How is Nvidia planning to counter 256MB/512MB of stacked Infinity Cache on RDNA3?

Borealis7 · Mar 21, 2022

igor_kavinski said:
How is Nvidia planning to counter 256MB/512MB of stacked Infinity Cache on RDNA3?

600W cards

Saylick · Mar 21, 2022

igor_kavinski said:
How is Nvidia planning to counter 256MB/512MB of stacked Infinity Cache on RDNA3?

96 MB of on-die cache, humongous monolithic die, ramping up clocks and consequently power, and most importantly of all: launch Lovelace before RDNA3 with the full might of the Nvidia marketing team.

Saylick · Mar 21, 2022

Videocardz has some leaks (more so from the usual Twitter leakers) about Hopper.

NVIDIA GH100 Hopper GPU comes with 48MB of L2 Cache, only one GPC has graphics enabled - VideoCardz.com

NVIDIA GH100 Hopper: only one GPC with graphics enabled An interesting part of the NVIDIA leak has just resurfaced. Twitter user Locuza specializing in creating visual summaries of the existing knowledge on upcoming hardware products, has made a new GPU diagram featuring NVIDIA GH100 GPU, the...

videocardz.com

igor_kavinski · Mar 21, 2022

If Nvidia manages to win with just 96MB cache against RDNA3's 512MB, I'll be like "WOAHHHHH!".

Saylick · Mar 21, 2022

igor_kavinski said:
If Nvidia manages to win with just 96MB cache against RDNA3's 512MB, I'll be like "WOAHHHHH!".

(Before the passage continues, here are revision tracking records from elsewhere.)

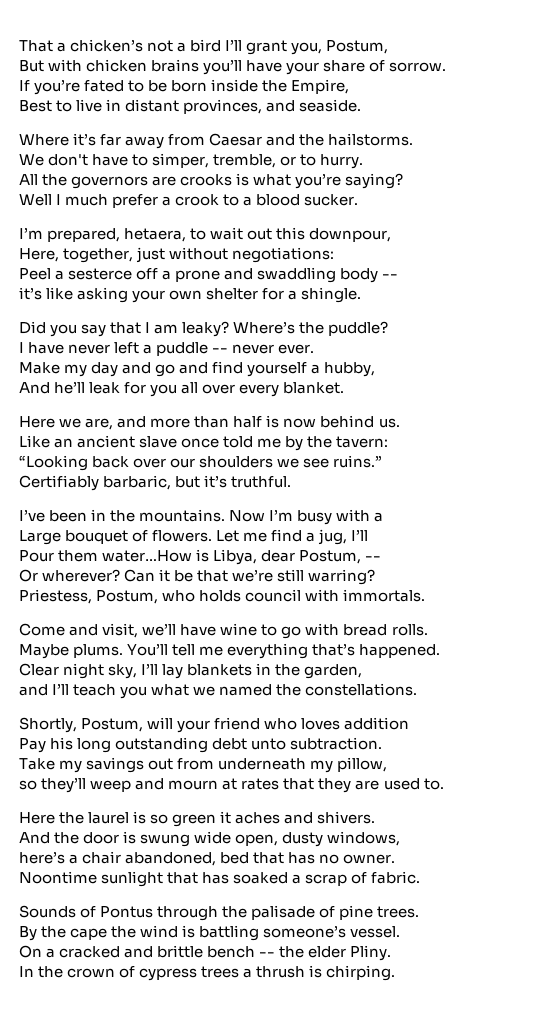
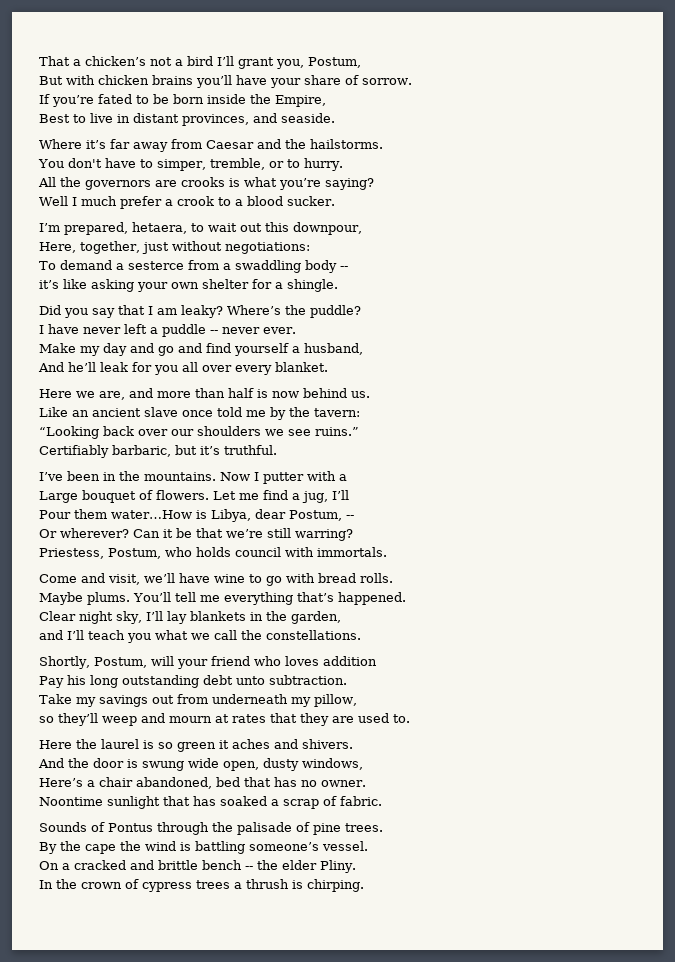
- We don't have to simper, tremble, or to hurry.
+ You don't have to simper, tremble, or to hurry.
- Peel a sesterce off a prone and swaddling body --
+ To demand a sesterce from a swaddling body --
- Make my day and go and find yourself a hubby,
+ Make my day and go and find yourself a husband,
- Now I’m busy with a
+ Now I putter with a
- and I’ll teach you what we named the constellations.
+ and I’ll teach you what we call the constellations.
- here’s a chair abandoned, bed that has no owner.
+ Here’s a chair abandoned, bed that has no owner.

Yeah, but it has a 50% bigger memory bus with memory that delivers more transfers per second.

Aapje · Mar 21, 2022

dr1337 said:
This is exactly what everyone thought when ampere was leaked as having gddr6x, which still has no JEDEC specs. I'd absolutely believe micron would sell nvidia gddr7 before its officially in specification, but id believe that part of his 'leak' is actually just speculation more. Samsung is pushing standard gddr6 modules up to speeds higher than currently available g6x, so a new generation/iteration of gddr6x does seem very likely.

GDDR6X uses PAM4 signalling to send more data over the same size bus. This is expensive, so I wouldn't expect GDDR7 to use PAM4.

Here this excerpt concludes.